● **DATASET ENTRIES**
......

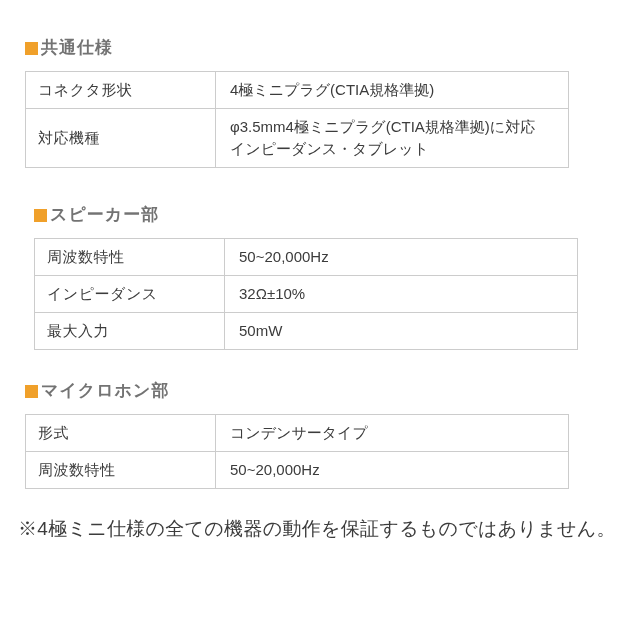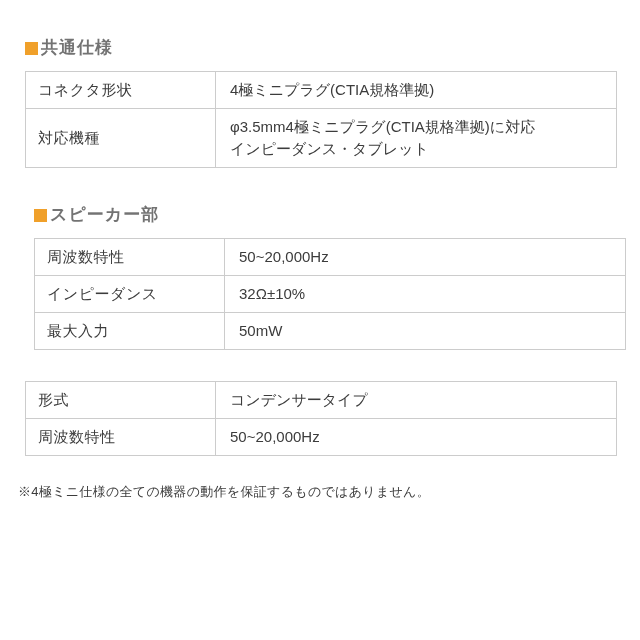--- a/index.html
+++ b/index.html
@@ -44,7 +44,7 @@
 
   table.spec {
     border-collapse: collapse;
-    width: 592px;
+    width: 544px;
     table-layout: fixed;
     background: #ffffff;
   }

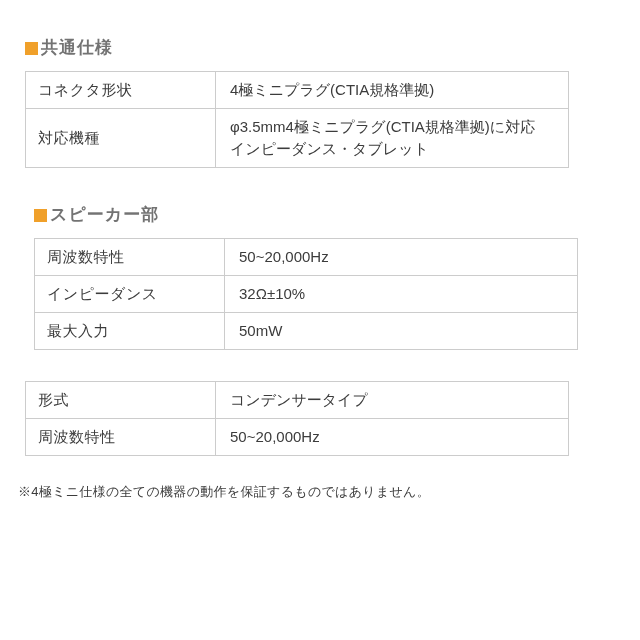--- a/index.html
+++ b/index.html
@@ -125,6 +125,10 @@
   </section>
 
   <section class="spec-section">
+    <h2 class="sec-h">
+      <span class="sq"></span>
+      <span>マイクロホン部</span>
+    </h2>
     <table class="spec">
       <tbody>
         <tr>

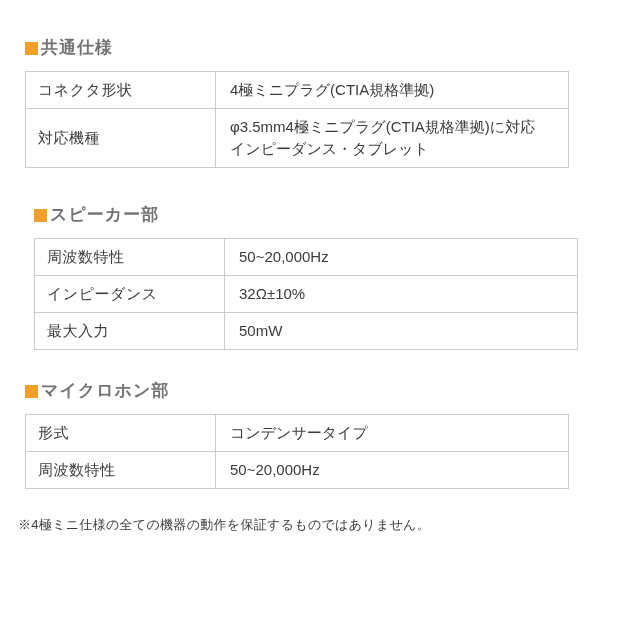--- a/index.html
+++ b/index.html
@@ -69,7 +69,7 @@
 
   .note {
     margin: 27px 0 0 -7px;
-    font-size: 13px;
+    font-size: 19px;
     color: #3c3c3c;
     letter-spacing: 0.3px;
   }

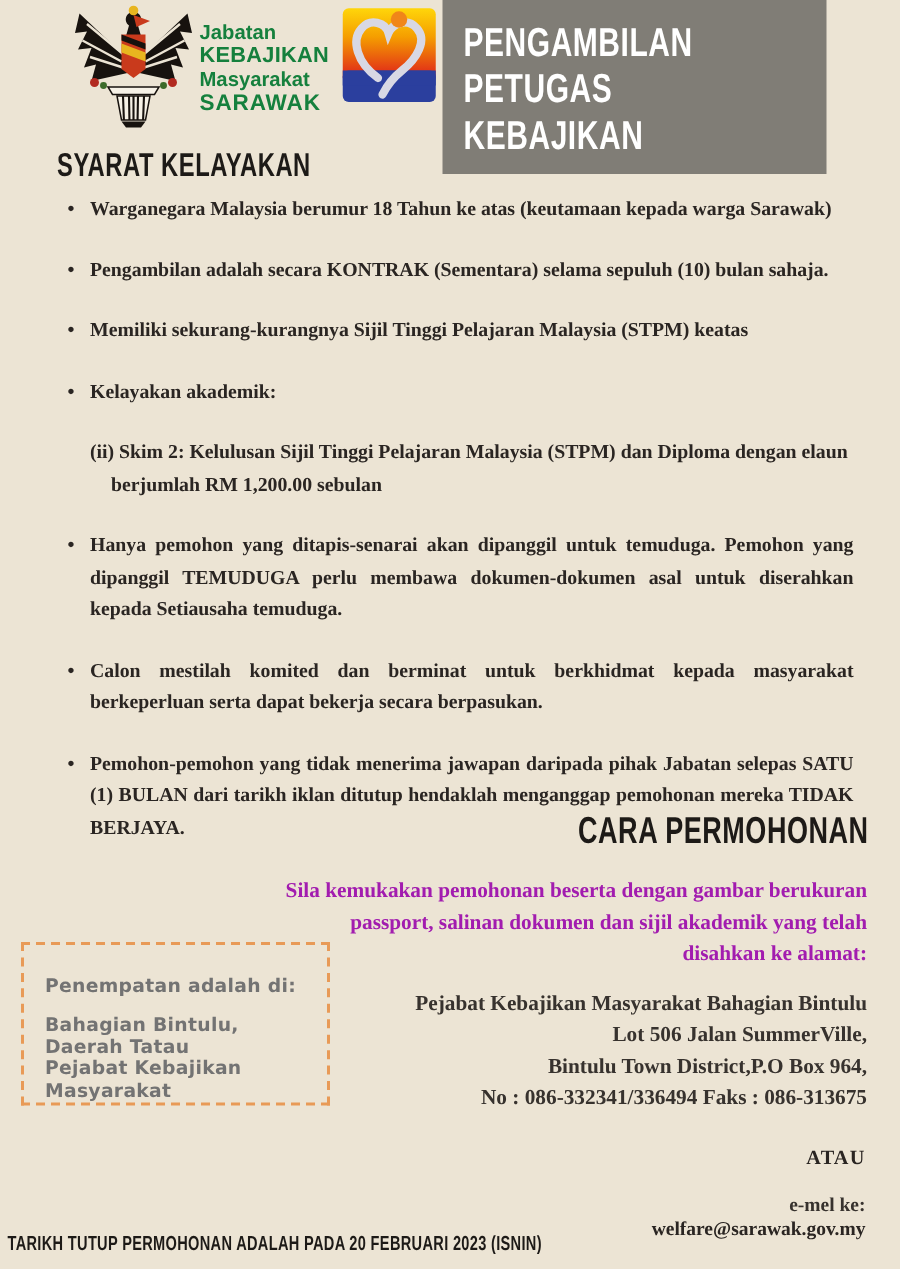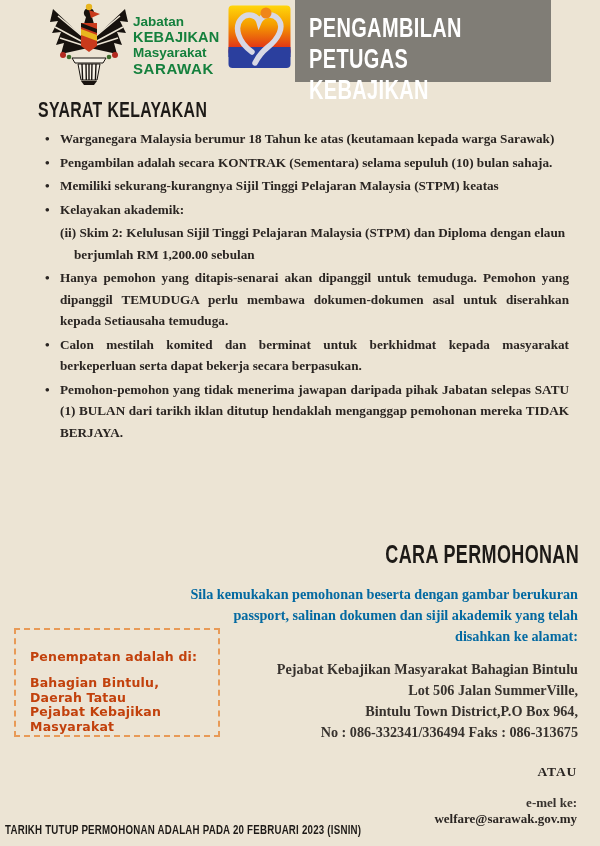--- a/index.html
+++ b/index.html
@@ -18,7 +18,7 @@
   .org-text .l4 { font-size:15px; letter-spacing:0.6px; }
   .heart-wrap { position:absolute; left:228px; top:5px; width:63px; height:68px; }
   .banner {
-    position:absolute; left:295px; top:0; width:256px; height:82px;
+    position:absolute; left:295px; top:0; width:256px; height:116px;
     background:#807d76; padding:13px 8px 0 14px;
   }
   .banner-line {

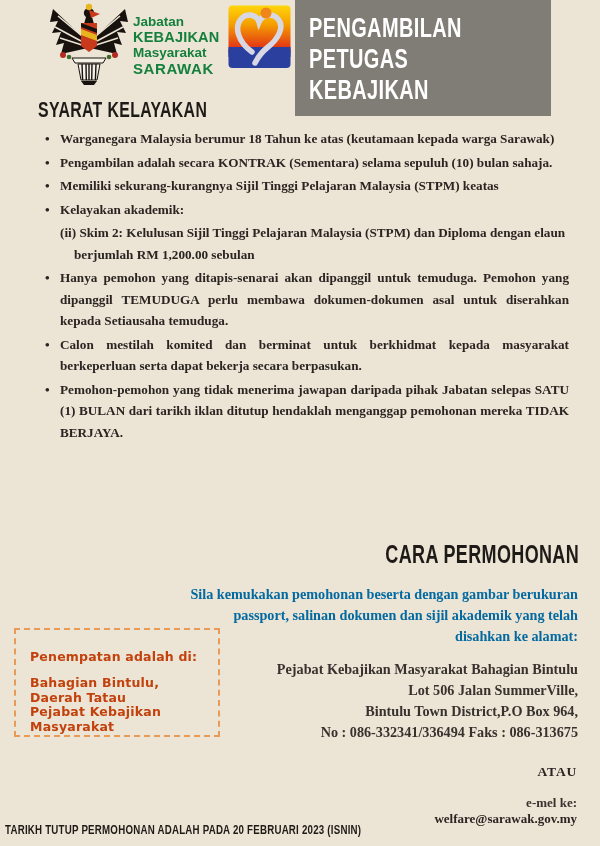--- a/index.html
+++ b/index.html
@@ -40,7 +40,7 @@
     font-size:13.2px; font-weight:700; line-height:21.5px; text-align:justify;
     color:#2a2522;
   }
-  .req-list li { margin-top:2px; }
+  .req-list li { margin-top:19px; }
   .req-list li:first-child { margin-top:0; }
   .req-list li.bullet { position:relative; padding-left:22px; }
   .req-list li.bullet::before { content:"\2022"; position:absolute; left:7px; top:0; }

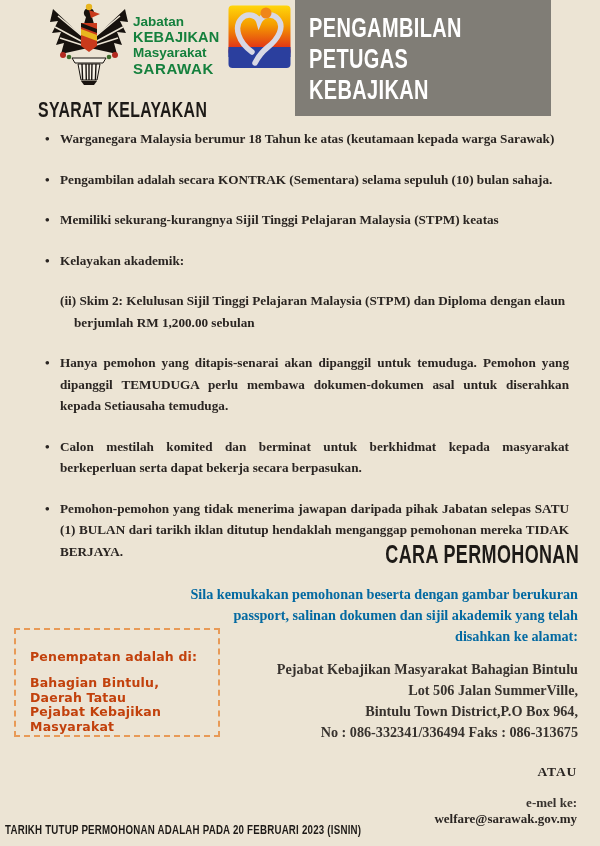--- a/index.html
+++ b/index.html
@@ -48,7 +48,7 @@
   
   .cara-intro {
     position:absolute; right:22px; top:584px; width:390px; text-align:right;
-    font-size:14.2px; font-weight:700; line-height:21px; color:#0369a1;
+    font-size:14.2px; font-weight:700; line-height:21px; color:#a21caf;
   }
   .address-block {
     position:absolute; right:22px; top:659px; width:420px; text-align:right;

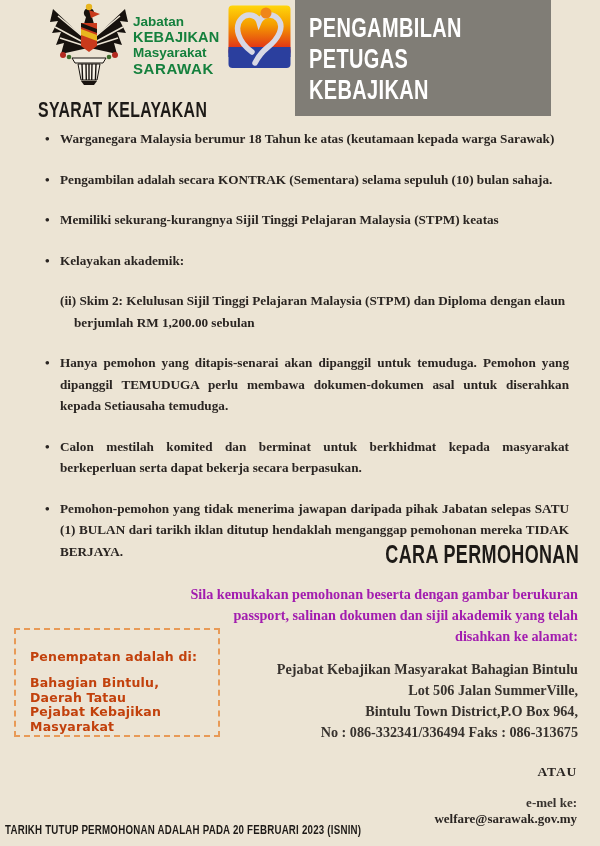--- a/index.html
+++ b/index.html
@@ -61,7 +61,7 @@
   .placement-box {
     position:absolute; left:14px; top:628px; width:206px; height:109px;
     border:2px dashed #e89a57; padding:19px 10px 0 14px;
-    font-family:"DejaVu Sans",sans-serif; font-weight:700; color:#c2410c;
+    font-family:"DejaVu Sans",sans-serif; font-weight:700; color:#737373;
   }
   .placement-title { font-size:12.5px; margin-bottom:12px; letter-spacing:0.2px; }
   .placement-line { font-size:12.5px; line-height:14.5px; letter-spacing:0.2px; }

......

● **EXERCISE OBJECTIVE**
Each line that mentions the string "weight" must be copied from the listing.

● **RESPONSE BOX**
     font-size:13.2px; font-weight:700; line-height:21.5px; text-align:justify;
-    font-size:14.2px; font-weight:700; line-height:21px; color:#0369a1;
+    font-size:14.2px; font-weight:700; line-height:21px; color:#a21caf;
-    font-family:"DejaVu Sans",sans-serif; font-weight:700; color:#c2410c;
+    font-family:"DejaVu Sans",sans-serif; font-weight:700; color:#737373;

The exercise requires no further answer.